Sunak’s net zero delays will cost many households more money than they’ll save, government’s own advisers find

Prime Minister Rishi Sunak’s recent delay to key climate targets will actually cost households more, rather than saving them money as he claimed, his own climate advisers have concluded.

In September, Mr Sunak pushed back the end of new petrol and diesel car sales from 2030 to 2035, and scrapped a plan to make landlords improve the energy efficiency of their properties, which would have saved renters money on bills.

He also said 20% of households would not have to replace their gas boilers with a low-carbon alternatives.

Amid scepticism over the prime minister’s claims he was saving homes thousands of pounds, the Climate Change Committee (CCC), ran the numbers on the impact on people’s pockets.

It found renters will have to pay more for energy in less efficient homes, while drivers who move to electric cars later rather than sooner will face higher costs through their vehicle’s lifetime.

Professor Piers Forster, chair of the CCC, said: “Our position as a global leader on climate has come under renewed scrutiny following the prime minister’s speech.

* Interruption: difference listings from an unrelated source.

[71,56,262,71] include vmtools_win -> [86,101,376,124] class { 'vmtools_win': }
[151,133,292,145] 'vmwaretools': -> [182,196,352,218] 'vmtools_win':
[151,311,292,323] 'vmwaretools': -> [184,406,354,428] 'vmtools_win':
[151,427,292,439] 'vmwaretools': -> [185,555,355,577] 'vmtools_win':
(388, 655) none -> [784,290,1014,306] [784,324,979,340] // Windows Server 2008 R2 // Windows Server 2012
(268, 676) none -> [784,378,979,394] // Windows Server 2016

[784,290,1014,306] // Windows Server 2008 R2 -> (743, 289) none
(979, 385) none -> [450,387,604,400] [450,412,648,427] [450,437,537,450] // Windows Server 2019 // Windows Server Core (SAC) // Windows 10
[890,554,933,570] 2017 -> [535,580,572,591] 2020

“We urge the government to restate strong British leadership on climate change in the crucial period before the next climate summit, COP28 in Dubai.”

Mr Sunak said the government remained committed to net zero by 2050, which means cutting emissions as much as possible and offsetting the rest.

The CCC, which had in June already warned the UK was moving too slowly to meet its climate targets, said the prime minister had failed to provide any evidence to prove the new changes were compatible.

Whereas the government’s policy had been to phase out all new gas boilers in buildings by 2035 and replace them with heat pumps or other low-carbon methods, Mr Sunak’s speech in September announced that 20% of households would be exempt to save steep costs on households that couldn’t afford it.

Professor Rob Gross, director of UK Energy Research Centre, told Sky News: “Overall the CCC response makes clear that the commitments made by government created a self-fulfilling prophecy of failure – ambitious targets, inadequate delivery policy, and ultimately the conclusion that policies needed to be abandoned.

“If the government knew for years that some people would be negatively impacted then they could have made provision to protect those people rather than roll-back on targets.”

In its analysis, the CCC welcomed some of the changes, such as the mandate on Zero Emissions Vehicles (ZEV), which should see 80% of new cars sold with zero emissions by 2030.

It said the ZEV mandate will likely offset Mr Sunak’s delay to selling fossil fuel cars, but warned the change could weaken business and consumer confidence in the industry.

Richard Hebditch, UK director of transport and environment, told Sky News: “The CCC is right – the ZEV mandate has been an overtly positive step in the right direction from the government.

But he agreed about the risk to business confidence, saying: “We need to give not just vehicle manufacturers, but critical material suppliers and charging infrastructure installers, absolute confidence in what we’re aiming for and when. That will result in robust investment, widely available charging, and cheaper options for consumers – making the switch to electric vehicles a complete no-brainer for people.”

John Flesher, deputy director of the Conservative Environment Network, said: “The prime minister is right that we need to bring people with us on the road to net zero. Expecting too much from households could undermine the country’s current consensus on the need to act on climate change.

The analysis comes as Labour this week made climate action a key part of its pitch to voters during its party conference.

Mr Flesher added: “Conservatives cannot afford to lose their grip on the net zero narrative and must present a compelling, market-based route to net zero.

“The Conservative Party has spent years building up its credibility on an issue that continues to remain popular with voters. The prime minister should harness the party’s environmental reputation to help build a popular and positive narrative going into the next election and not allow Labour to dominate this issue.”